Le zoo de Copenhague n'est pas le premier à montrer des autopsies d'animaux. Le musée d'histoire naturelle d'Aarhus a l'habitude d'en organiser pendant les vacances scolaires. Il a indiqué à Politiken qu'il offrait cette semaine de voir la dissection d'un raton-laveur, d'un blaireau et d'une antilope, ce qui attire 7.000 à 8.000 visiteurs en général, a-t-il indiqué à Politiken.


"C'est toujours le droit des gens de protester. Mais bien sûr nous avons été étonnés", a souligné le porte-parole du zoo de Copenhauge, Tobias Stenbaek Bro. Il a ajouté que des membres du personnel du zoo avaient reçu des menaces de mort, notamment le directeur scientifique Bengt Holst qui "a reçu un appel de ce genre au milieu de la nuit" de samedi à dimanche.

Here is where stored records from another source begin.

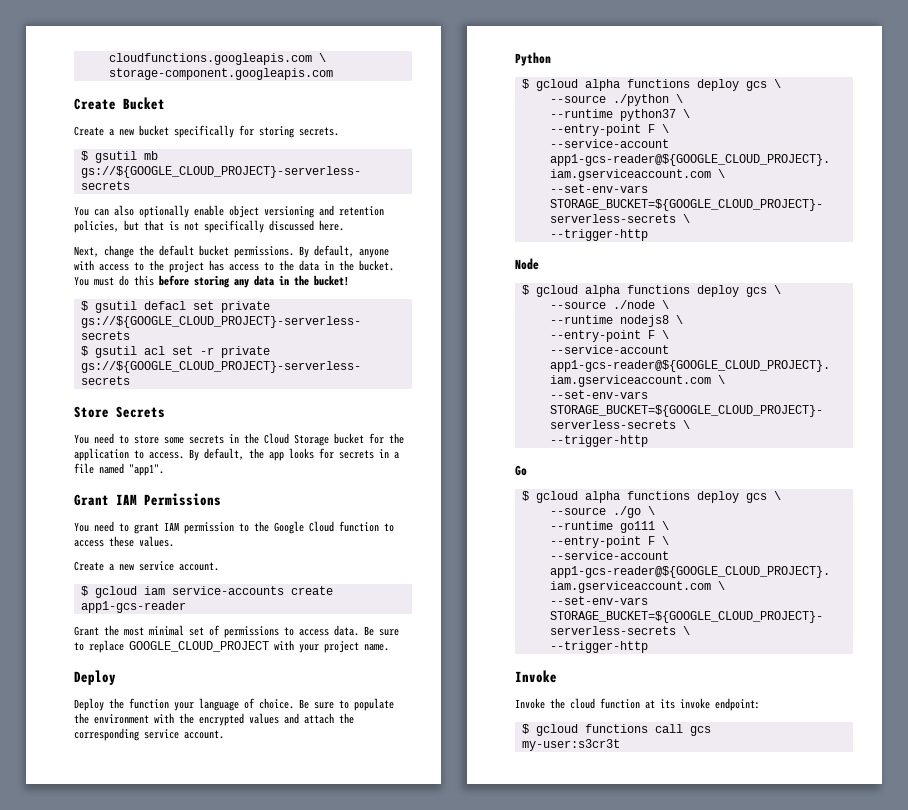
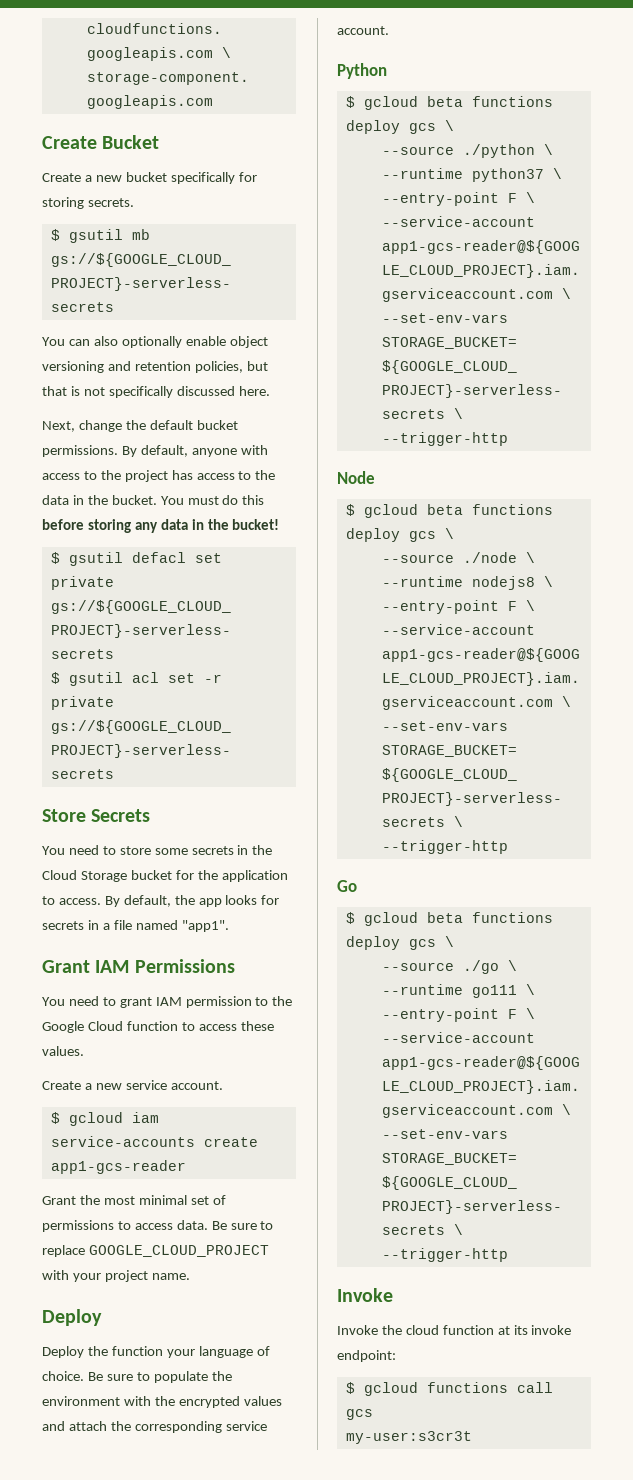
  Python
- $ gcloud alpha functions deploy gcs \
+ $ gcloud beta functions deploy gcs \
  Node
- $ gcloud alpha functions deploy gcs \
+ $ gcloud beta functions deploy gcs \
  Go
- $ gcloud alpha functions deploy gcs \
+ $ gcloud beta functions deploy gcs \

Le zoo avait longuement expliqué sur son site internet mercredi, en danois, qu'il n'avait pas d'autre choix que de ne pas laisser le girafon devenir adulte. Dimanche, il a traduit ce plaidoyer en anglais. "Nous ne sommes pas propriétaires des animaux (...) Nous devons donc suivre les directives de l'EAZA" qui est le véritable propriétaire, a précisé M. Stenbaek Bro.
Les autres solutions que l'euthanasie ont été écartées: la castration, jugée plus cruelle et qui aurait "des effets indésirables", et la réintroduction dans la nature, processus qui a peu de chances de réussir et qui, dans le cas des girafes, n'est pas souhaité par les pays africains.

 

Après l'euthanasie, beaucoup se disaient choqués que le zoo de Copenhague ait refusé son transfert.
Le parc animalier du Yorkshire à Doncaster (Angleterre), membre de l'EAZA, a indiqué à l'AFP avoir contacté en urgence samedi ses collègues danois pour proposer d'adopter Marius, mais ne pas avoir reçu de réponse.
En septembre 2012, un girafon du même âge à peu près, Palle, avait pris un ferry de Copenhague à Kingston upon Hull pour aller vivre dans ce même zoo, où l'on peut toujours le voir.

Interrogé par Expressen, un responsable de l'Association des zoos suédois, Jonas Wahlström, a dit comprendre l'euthanasie, mais s'étonner du sort réservé à la dépouille. "Si on annonçait ça dans les zoos suédois, je crois que le personnel se ferait presque lapider", a-t-il estimé.